Gaps in HCV care identified in US
Researchers from the Perelman School of Medicine at the University of Pennsylvania have identified significant gaps in care for individuals with hepatitis C virus infection in the United States, according to new data published in PLOS ONE.
“This study puts forth a good baseline of hepatitis C care in the United States over the last 10 years — which will be useful in monitoring the success and impact of new screening efforts and advances in antiviral therapy,” study researcher Baligh R. Yehia, MD, MPP, MSHP, assistant professor of medicine at Penn, said in a press release. “There are many people who don’t know that they have the infection, don’t have access to hepatitis C care and medications, and who haven’t been treated. With this data, we can see these gaps more clearly.
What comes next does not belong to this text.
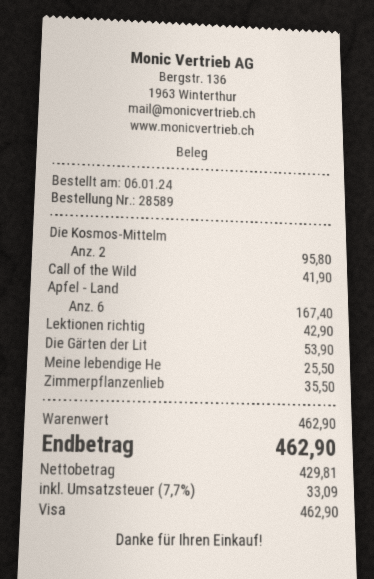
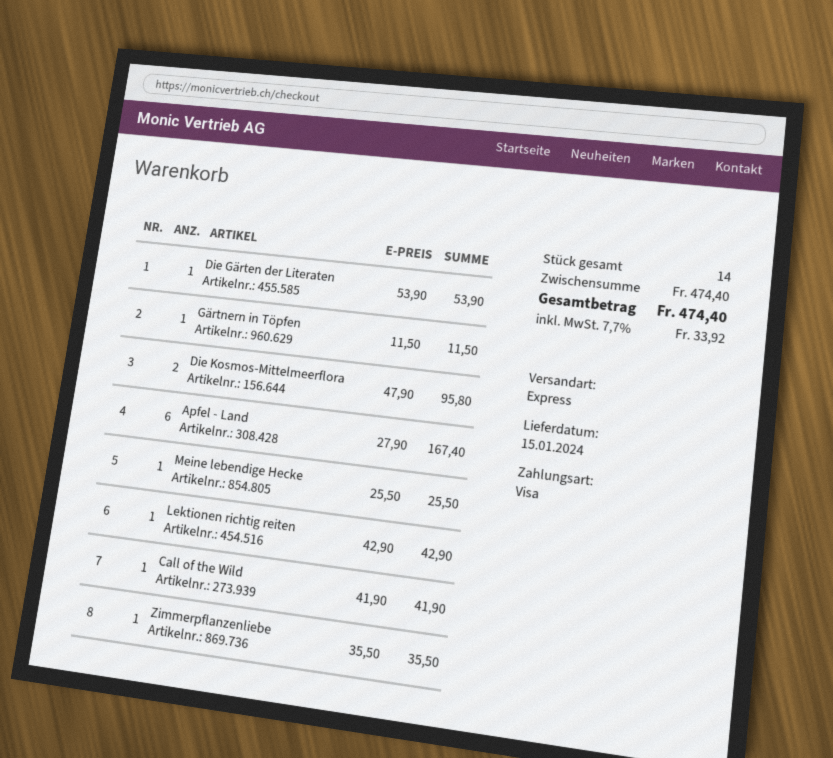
Gärtnern in Töpfen: none -> 1 for 11.50
subtotal: 462.90 -> 474.40
tax: 7.7% = 33.09 -> 7.7% = 33.92
total: 462.90 -> 474.40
This information will be useful for ensuring better access to hepatitis C care and treatment in the coming years.”
Baligh R. Yehia
Yehia and colleagues examined data from 10 articles published from January 2003 to July 2013 to provide estimates of the number of people in the United States with HCV infection who completed seven steps in a continuum of care. These included:
- Infection with chronic HCV;
- Diagnosis and having an awareness of infection;
- Access to outpatient care;
- HCV RNA confirmation testing;
- Liver fibrosis staging by biopsy;
- Prescription of HCV treatment; and
- Achievement of an SVR.
The researchers found that of the 3.5 million people estimated to have chronic HCV in the United States, only 50% (95% CI, 43-57) were diagnosed and aware of their infection status, 43% (95% CI, 40-47) had access to outpatient care; 27% (95% CI, 27-28) had HCV RNA confirmation testing; 17% (95% CI, 16-17) underwent liver fibrosis staging; 16% (95% CI, 15-16) received HCV treatment; and 9% (95% CI, 9-10) had achieved SVR.
According to the researchers, these results underscore the need for improvements in HCV care in the United States, especially in light of new, more effective treatments and increased HCV screening among vulnerable populations, including those born 1945 to 1965 and those at high risk for infection.
Vincent Lo Re III
“The new regimens will be game changers in the treatment of chronic hepatitis C,” study researcher Vincent Lo Re III, MD, MSCE, assistant professor of medicine and epidemiology at Penn, said in the release. “Given the high prevalence of this infection, particularly in baby boomers who didn’t know they were infected, having new, highly effective treatment options to eradicate the virus will be a tremendous benefit to patients that will ultimately help us to reduce liver-related complications and reinfection rates.”
Disclosure: See the study for a full list of financial disclosures.